The following post comes from Kagan, a media research group within S&P Global Market Intelligence. To learn more about this research, please request a call.
Video subscriber losses and a maturing broadband segment are weighing on the U.S. cable industry's revenue growth prospects in the 10-year forecast, a trajectory exacerbated in the outgoing years by the absence of a next big, new residential revenue opportunity.
Traditional video revenue erosion remains du jour, with annual rate hikes failing to offset subscriber losses to sustain growth, cascading down to the sector's overall revenue tally. However, according to Kagan, a media research group within S&P Global Market Intelligence, a healthier outlook than previously anticipated in the first five years is in the cards, reflecting cable's video competitive advantages in a legacy multichannel universe grappling with secular transformations.
Decelerating HSD customer gains in the last few years of the projected timeline are expected to magnify the trend, resulting in a notable downgrade in gross industry revenue expectations.
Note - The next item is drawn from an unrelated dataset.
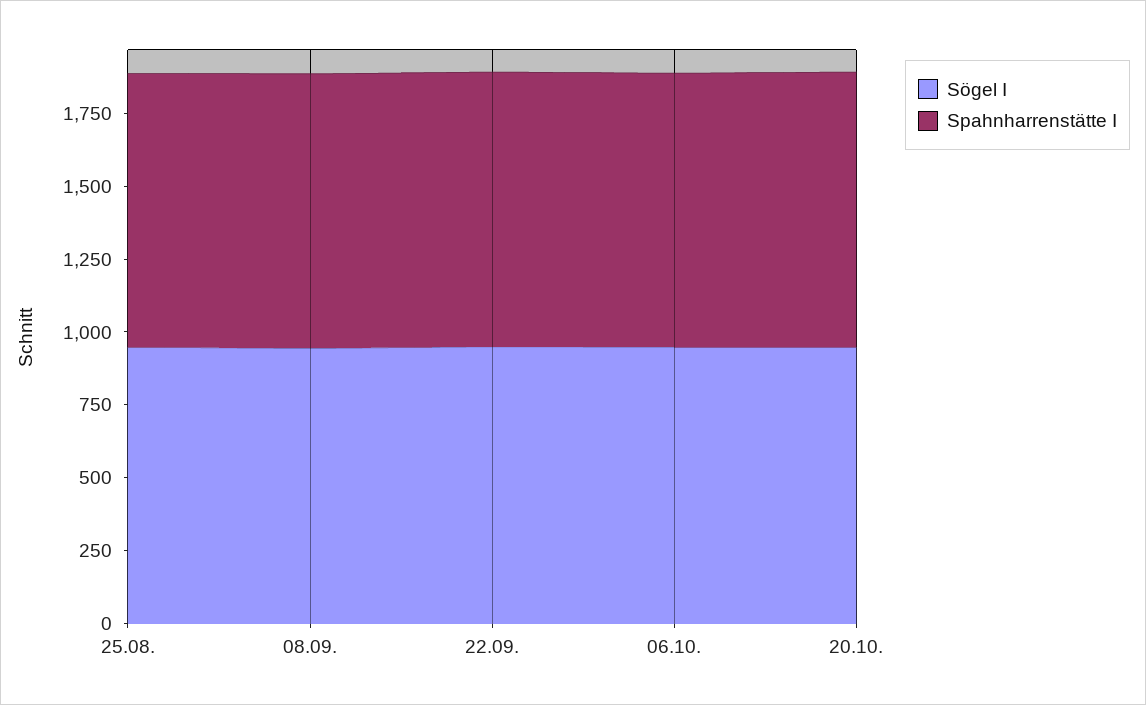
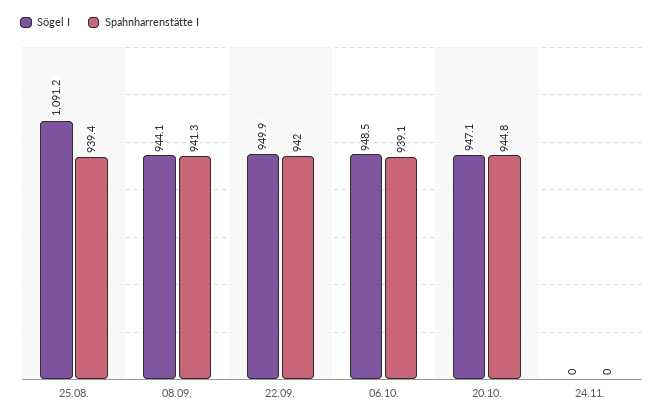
Sögel I, 25.08.: 950 -> 1091.2
Sögel I, 24.11.: none -> 0
Spahnharrenstätte I, 24.11.: none -> 0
The 10-year outlook calls for total residential revenue to rise to $112.29 billion by 2027 from $110.84 billion in 2017, with the HSD segment, though growing at a relatively sluggish 2.1% CAGR, contributing the bulk of the gains. Taking into account that the commercial-services category is expected to advance at a 5.2% CAGR will help push total industry revenues to $137.90 billion by 2027 for overall gains of $11.71 billion over the 10-year interval.